◆ EXERCISE AIM ◆
Would you transcribe each entry precisely as it stands, setting aside any images?

------------------------------

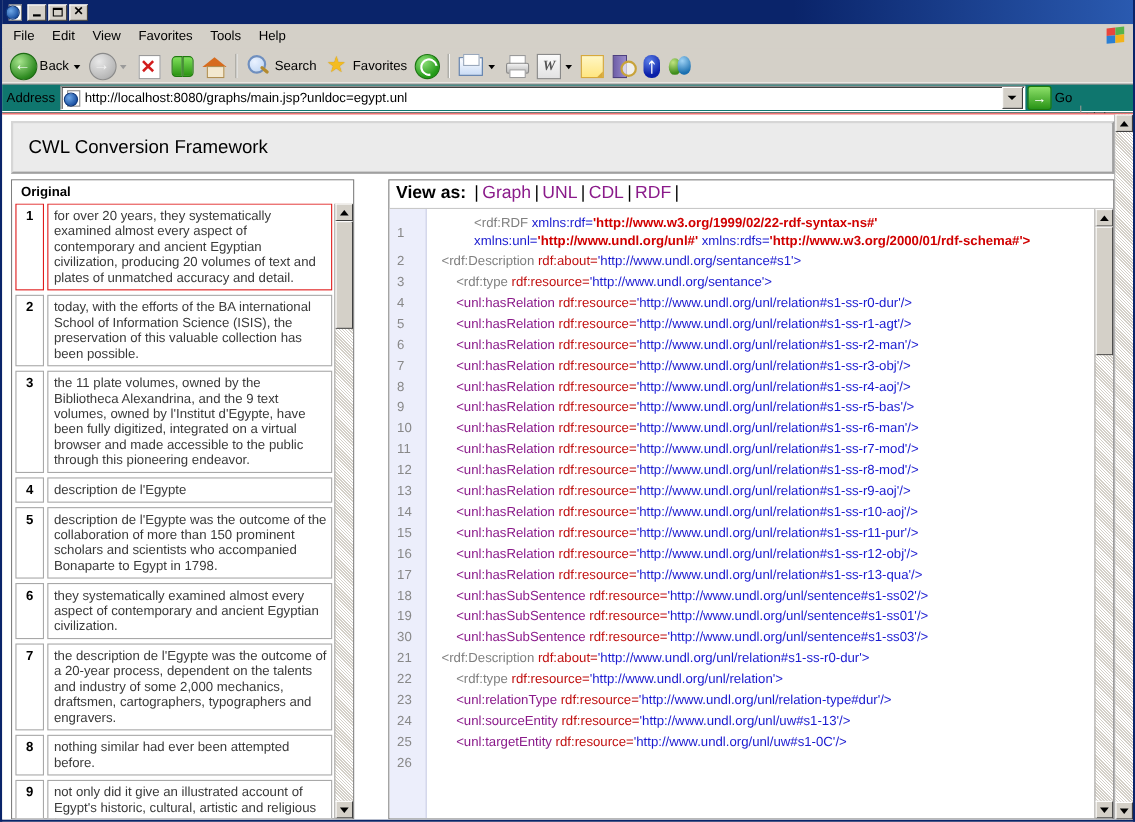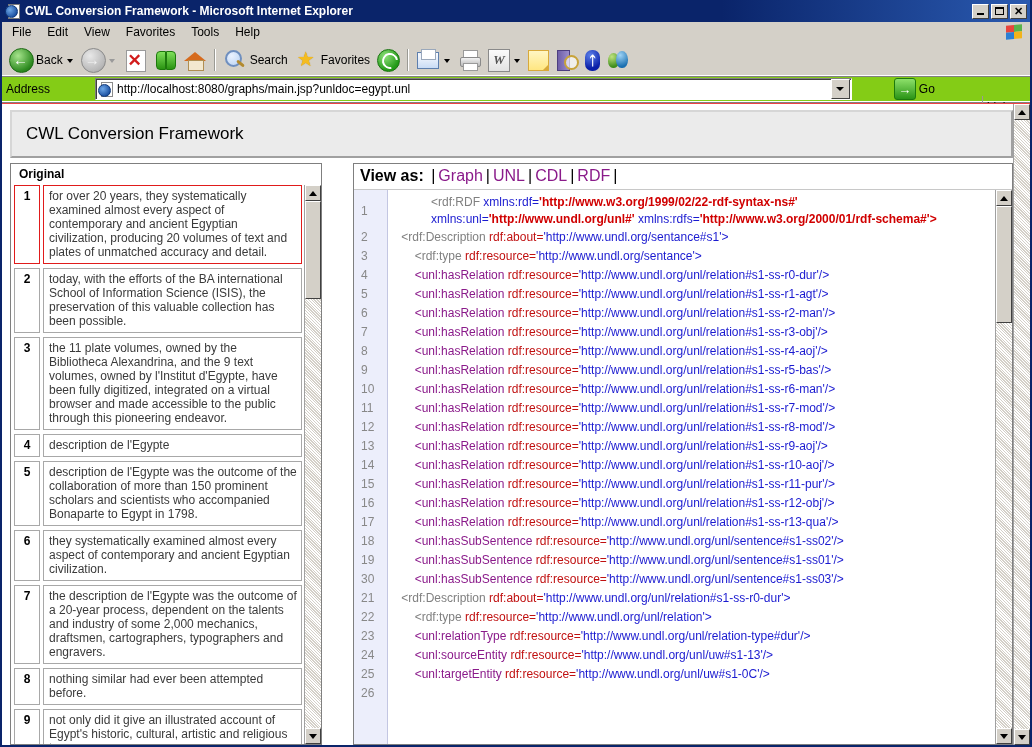--- a/index.html
+++ b/index.html
@@ -586,7 +586,6 @@
       <span class="doc"></span>
         <span class="e"></span>
     </span>
-    <span class="title-text">CWL Conversion Framework - Microsoft Internet Explorer</span>
     <span class="win-buttons">
       <span class="win-btn">
           <span class="glyph-min"></span>

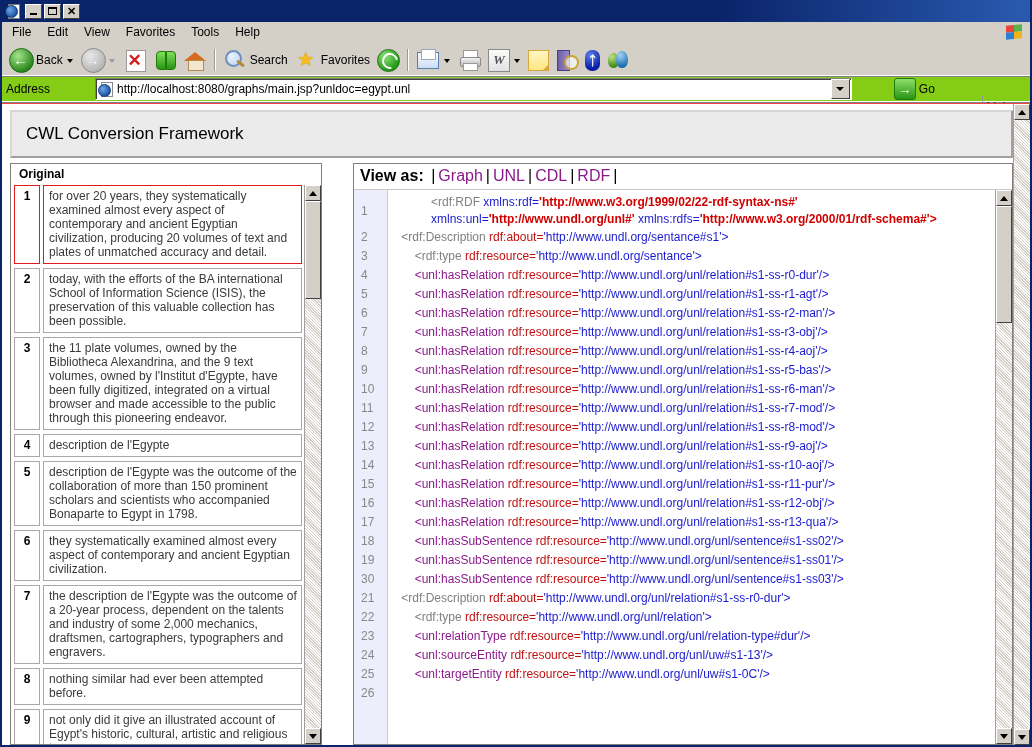--- a/index.html
+++ b/index.html
@@ -293,12 +293,11 @@
   
   .addressbar {
     height: 24px; min-height:24px;
-    background: #84cc16;
+    background: #0f766e;
     display: flex; align-items: center;
     padding: 0 2px 1px 4px;
     border-bottom: 1px solid #808080;
     box-shadow: inset 0 -1px 0 #fff;
-    gap: 40px;
   }
   .addr-label { font-size:12px; color:#000; margin-right:5px; white-space:nowrap; }
   .addr-input-wrap {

------------------------------

◆ RESULT ◆
--- a/index.html
+++ b/index.html
@@ -586,7 +586,6 @@
       <span class="doc"></span>
         <span class="e"></span>
     </span>
-    <span class="title-text">CWL Conversion Framework - Microsoft Internet Explorer</span>
     <span class="win-buttons">
       <span class="win-btn">
           <span class="glyph-min"></span>

--- a/index.html
+++ b/index.html
@@ -293,12 +293,11 @@
   
   .addressbar {
     height: 24px; min-height:24px;
-    background: #84cc16;
+    background: #0f766e;
     display: flex; align-items: center;
     padding: 0 2px 1px 4px;
     border-bottom: 1px solid #808080;
     box-shadow: inset 0 -1px 0 #fff;
-    gap: 40px;
   }
   .addr-label { font-size:12px; color:#000; margin-right:5px; white-space:nowrap; }
   .addr-input-wrap {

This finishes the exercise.